Грамотных в компании было двое — Чурка да я; Вяхирь очень завидовал нам и ворковал, дёргая себя за острое, мышиное ухо:
— Схороню свою мордовку — тоже пойду в училище, поклонюсь учителю в ножки, чтобы взял меня. Выучусь — в садовники наймусь к архиерею, а то к самому царю!..
Весною мордовку, вместе со стариком, сборщиком на построение храма, и бутылкой водки, придавило упавшей на них поленницей дров; женщину отвезли в больницу, а солидный Чурка сказал Вяхирю:
— Айда ко мне жить, мамка моя выучит тебя грамоте…
И через малое время Вяхирь, высоко задирая голову, читал вывески:
— Балакейная лавка…
Чурка поправлял его:
— Бакалейная, кикимора!
— Я вижу, да перескакивают буквовки.
— Буковки!
— Они прыгают — рады, что читают их!
Он очень смешил и удивлял всех нас своей любовью к деревьям, травам.
Слобода, разбросанная по песку, была скудна растительностью; лишь кое-где, по дворам, одиноко торчали бедные ветлы, кривые кусты бузины, да под забором робко прятались серые сухие былинки; если кто-нибудь из нас садился на них — Вяхирь сердито ворчал:
— Ну, на что траву мнёте? Сели бы мимо, на песок, не всё ли равно вам?
При нём неловко было сломать сучок ветлы, сорвать цветущую ветку бузины или срезать прут ивняка на берегу Оки — он всегда удивлялся, вздёрнув плечи и разводя руками:
— Что вы всё ломаете? Вот уж черти!
И всем было стыдно от его удивления.
По субботам мы устраивали весёлую забаву, — готовились к ней всю неделю, собирая по улицам стоптанные лапти, складывая их в укромных углах. Вечером, в субботу, когда с Сибирской пристани шли домой ватаги крючников-татар, мы, заняв позиции, где-нибудь на перекрёстке, начинали швырять в татар лаптями. Сначала это раздражало их, они бегали за нами, ругались, но скоро начали сами увлекаться игрою и уже зная, что их ждёт, являлись на поле сражения тоже вооружёнными множеством лаптей, мало того подсмотрев, куда мы прячем боевой материал, они не однажды обкрадывали нас, — мы жаловались им:
— Это — не игра!
Тогда они делили лапти, отдавая нам половину, и — начинался бой.
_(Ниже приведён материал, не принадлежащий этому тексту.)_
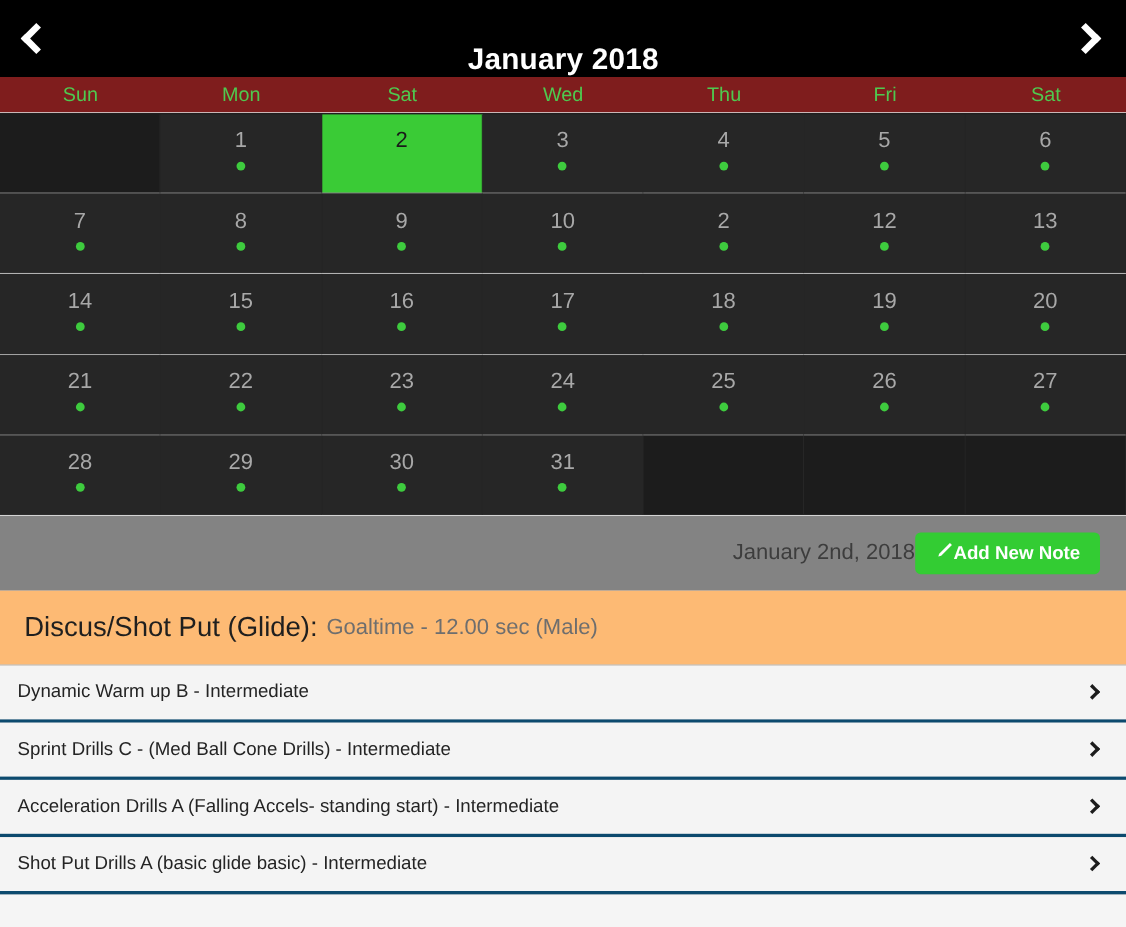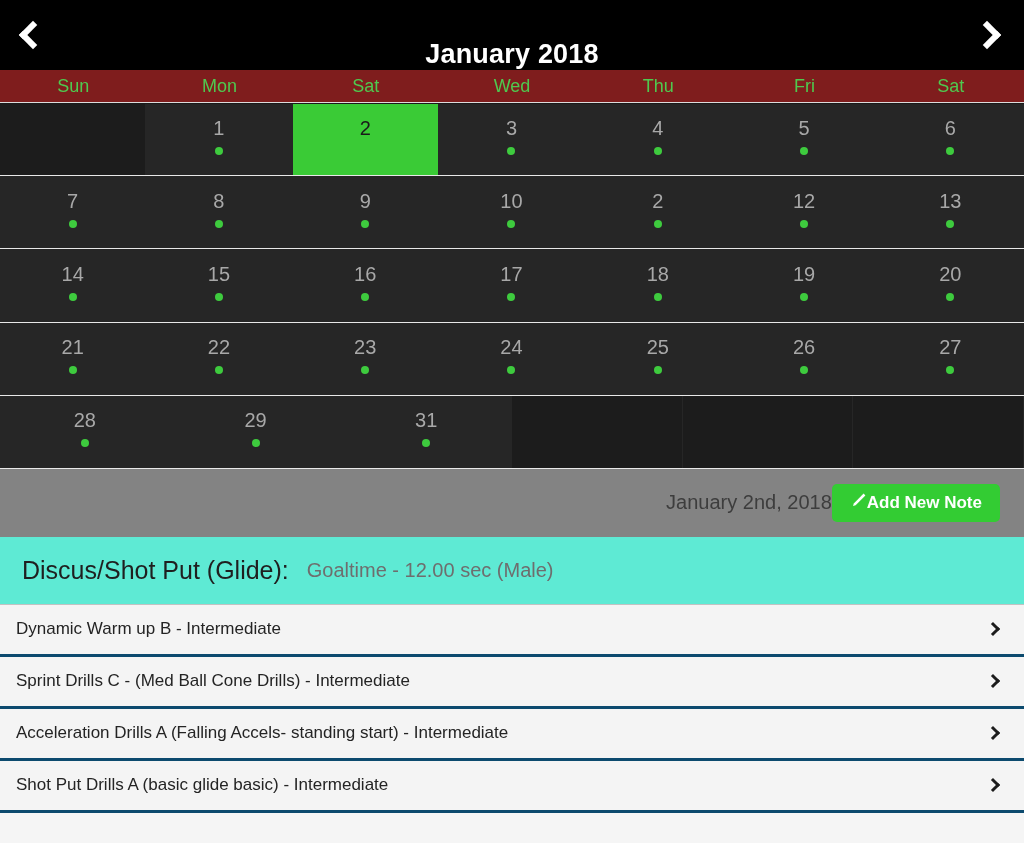"30" div.day-cell { html: none -> <div> <div>30</div> <div></div> </div> }
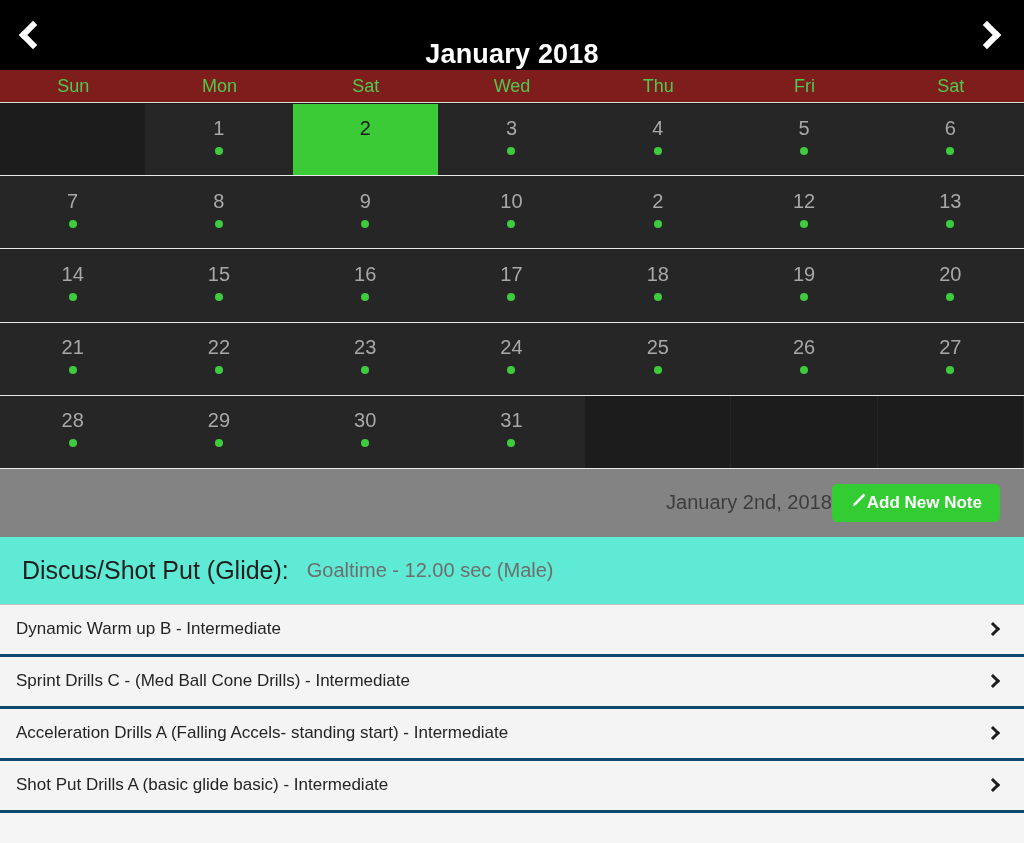"Discus/Shot Put (Glide):" .info-band { background: #5eead4 -> #fdba74 }
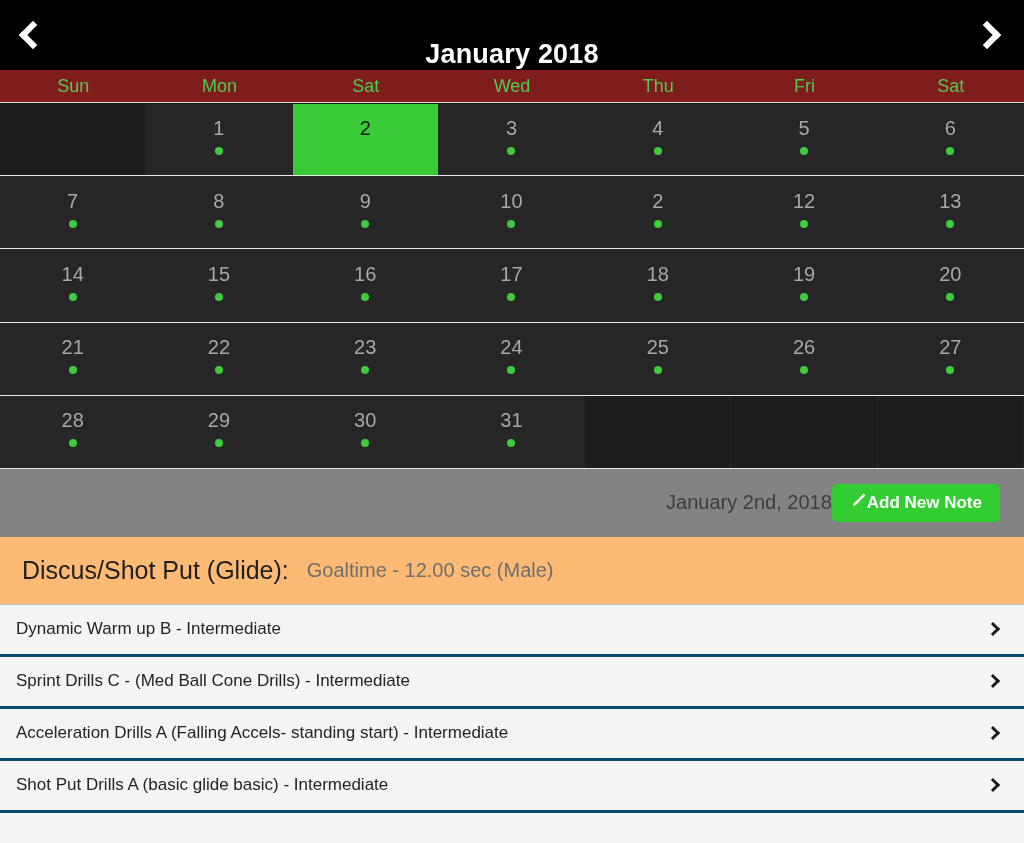"Goaltime - 12.00 sec (Male)" .info-sub { margin-left: 18px -> 8px }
Обыкновенно они выстраивались на открытом месте, мы с визгом носились вокруг их, швыряя лаптями, они тоже выли и оглушительно хохотали, когда кто-нибудь из нас на бегу зарывался головою в песок, сбитый лаптем, ловко брошенным под ноги.
Игра горела долго, иногда вплоть до темноты, собиралось мещанство, выглядывало из-за углов и ворчало, порядка ради. ВорОнами летали по воздуху серые, пыльные лапти, иногда кому-нибудь из нас сильно доставалось, но удовольствие было выше боли и обиды.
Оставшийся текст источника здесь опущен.